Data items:
BEGIN
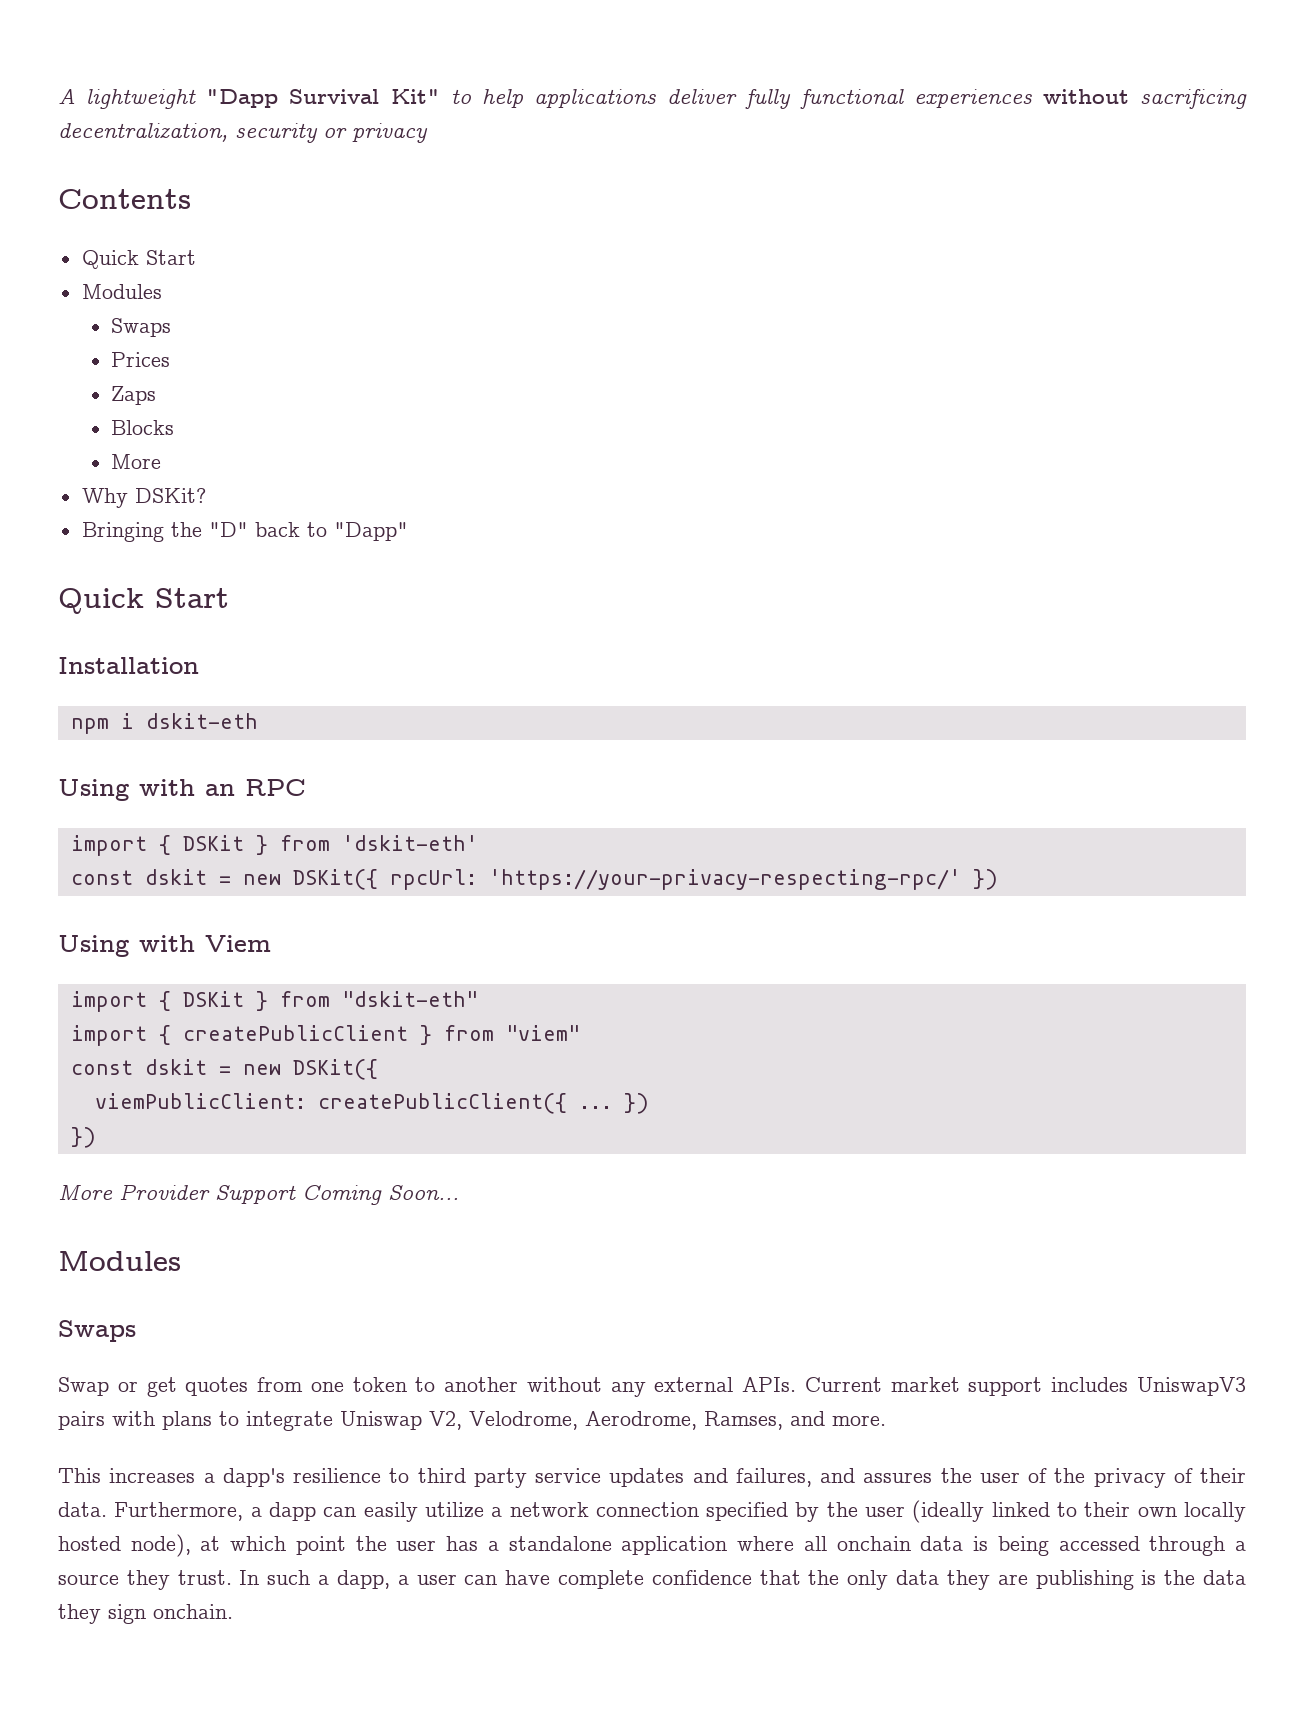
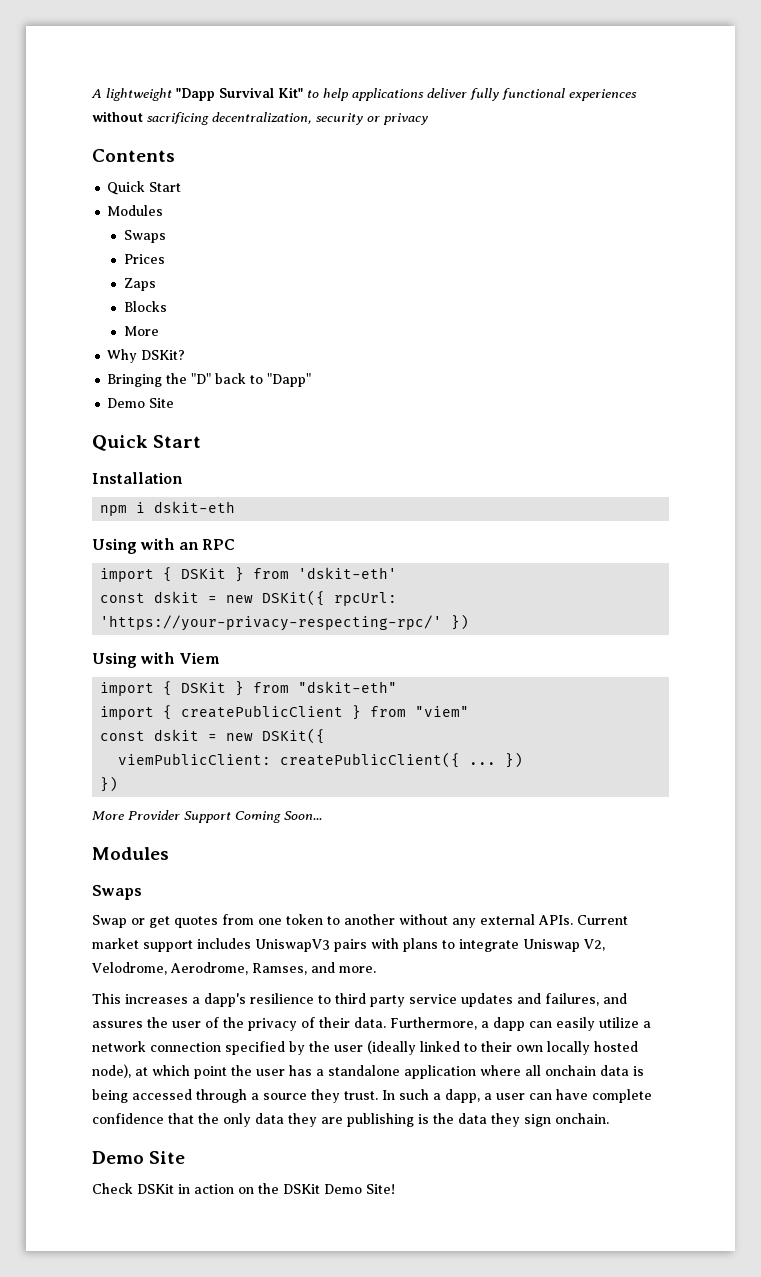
  Bringing the "D" back to "Dapp"
+ Demo Site
  In such a dapp, a user can have complete confidence that the only data they are publishing is the data they sign onchain.
+ Demo Site
+ Check DSKit in action on the DSKit Demo Site!

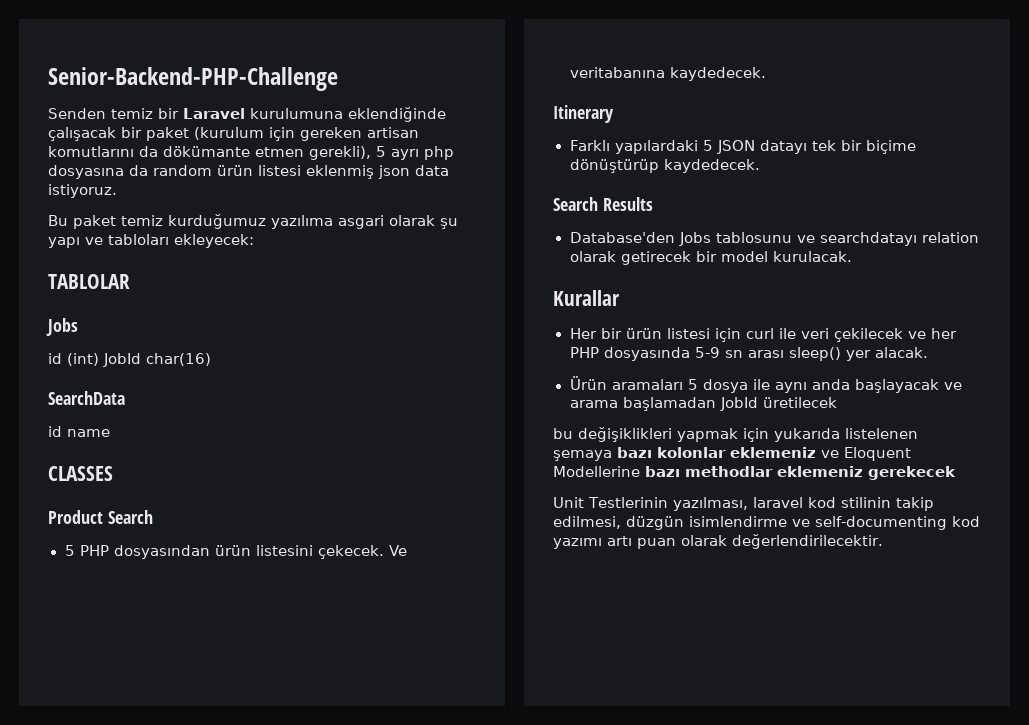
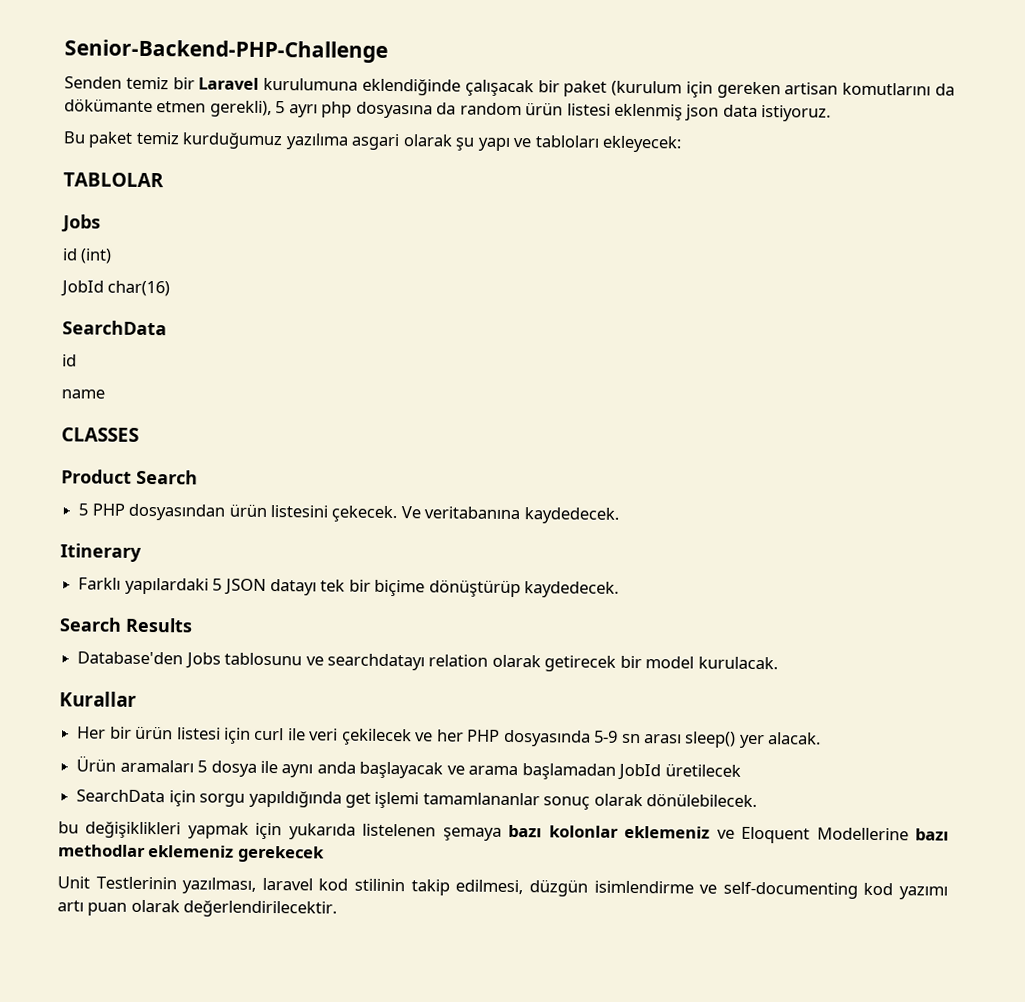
- id (int) JobId char(16)
+ id (int)
+ JobId char(16)
  SearchData
- id name
+ id
+ name
+ SearchData için sorgu yapıldığında get işlemi tamamlananlar sonuç olarak dönülebilecek.

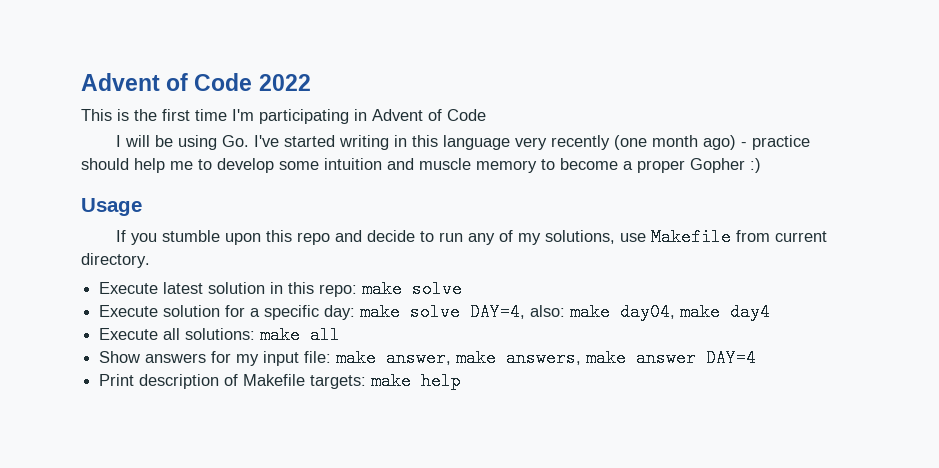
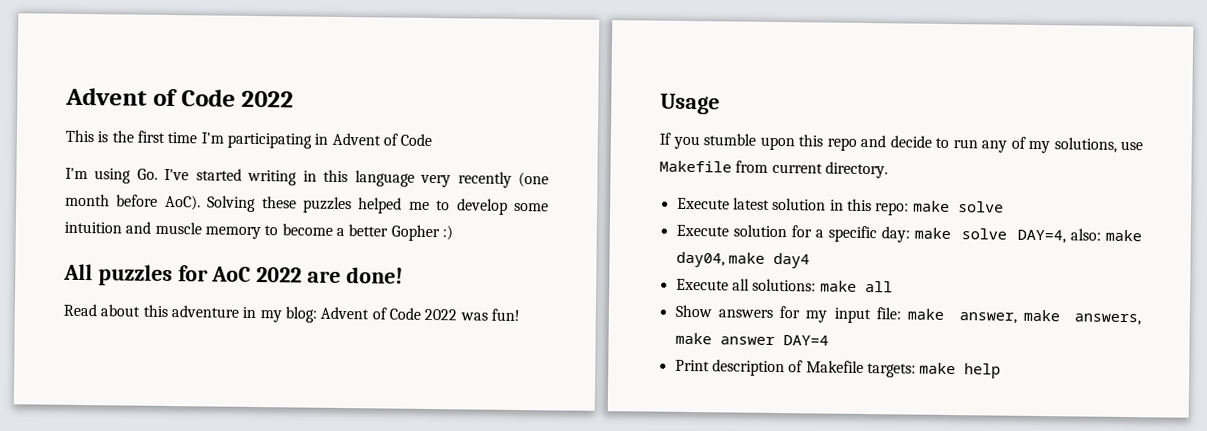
- I will be using Go. I've started writing in this language very recently (one month ago) - practice should help me to develop some intuition and muscle memory to become a proper Gopher :)
+ I'm using Go. I've started writing in this language very recently (one month before AoC). Solving these puzzles helped me to develop some intuition and muscle memory to become a better Gopher :)
+ All puzzles for AoC 2022 are done!
+ Read about this adventure in my blog: Advent of Code 2022 was fun!

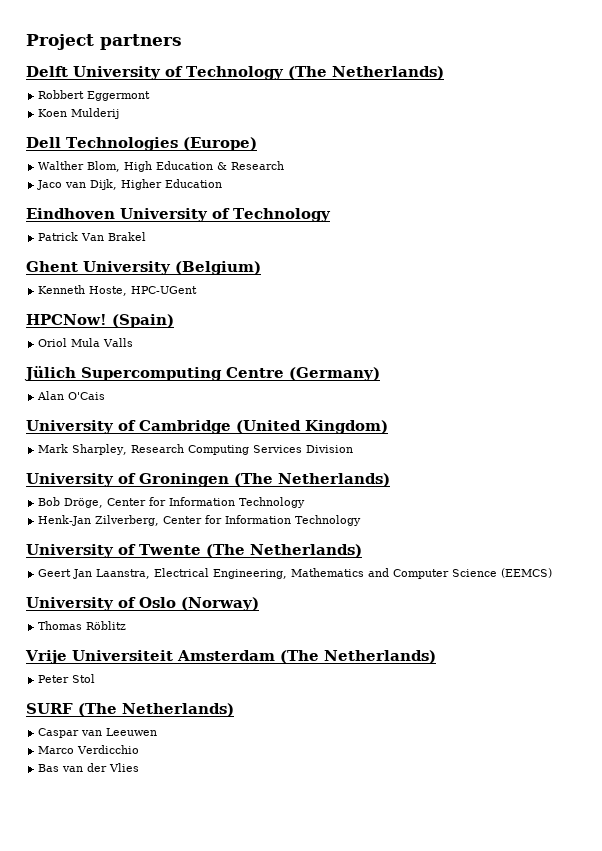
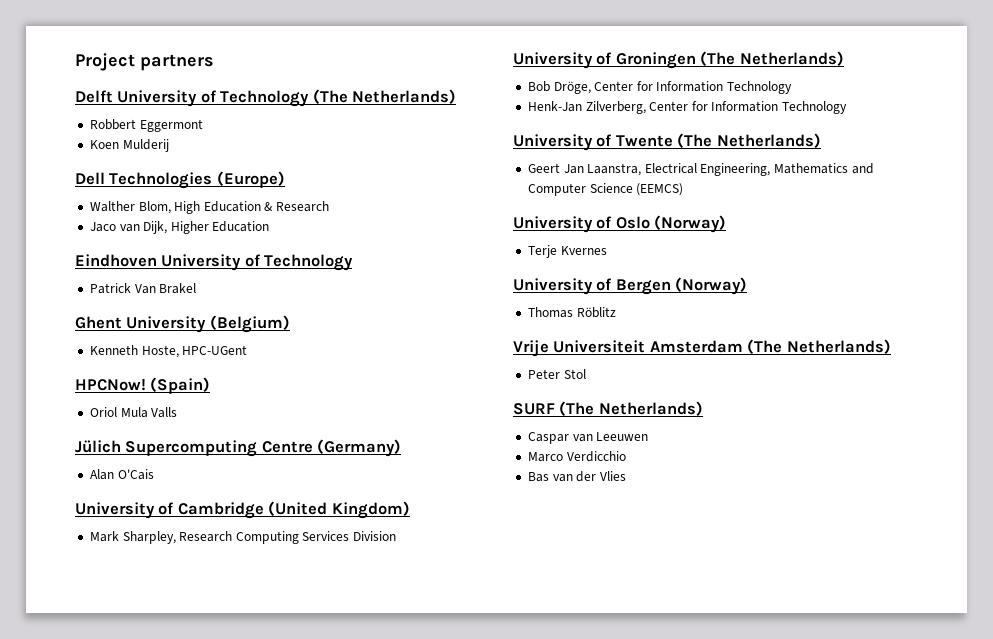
+ Terje Kvernes
+ University of Bergen (Norway)

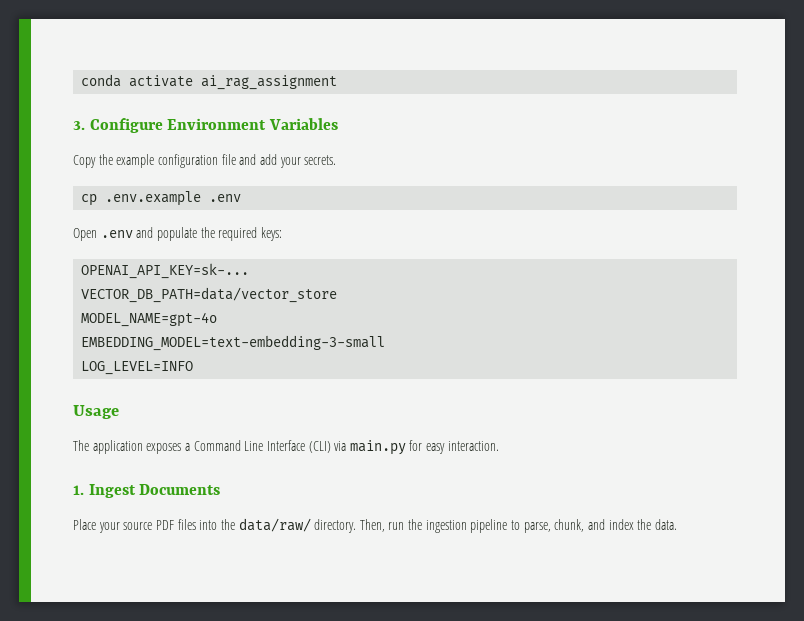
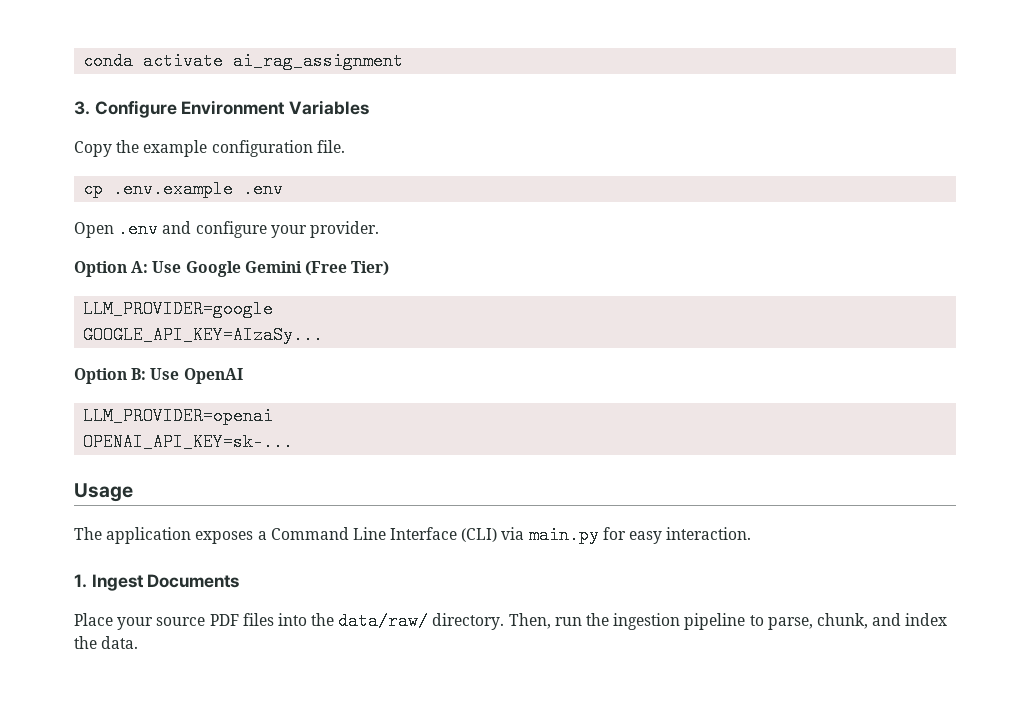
- Copy the example configuration file and add your secrets.
+ Copy the example configuration file.
- Open .env and populate the required keys:
+ Open .env and configure your provider.
+ Option A: Use Google Gemini (Free Tier)
+ LLM_PROVIDER=google
+ GOOGLE_API_KEY=AIzaSy...
+ Option B: Use OpenAI
+ LLM_PROVIDER=openai
  OPENAI_API_KEY=sk-...
- VECTOR_DB_PATH=data/vector_store
- MODEL_NAME=gpt-4o
- EMBEDDING_MODEL=text-embedding-3-small
- LOG_LEVEL=INFO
END
▶ **WORK REQUIRED**
Look for the word "SearchData" in the data, then return every line that contains it.

▶ **WRITTEN RESPONSE**
  SearchData
+ SearchData için sorgu yapıldığında get işlemi tamamlananlar sonuç olarak dönülebilecek.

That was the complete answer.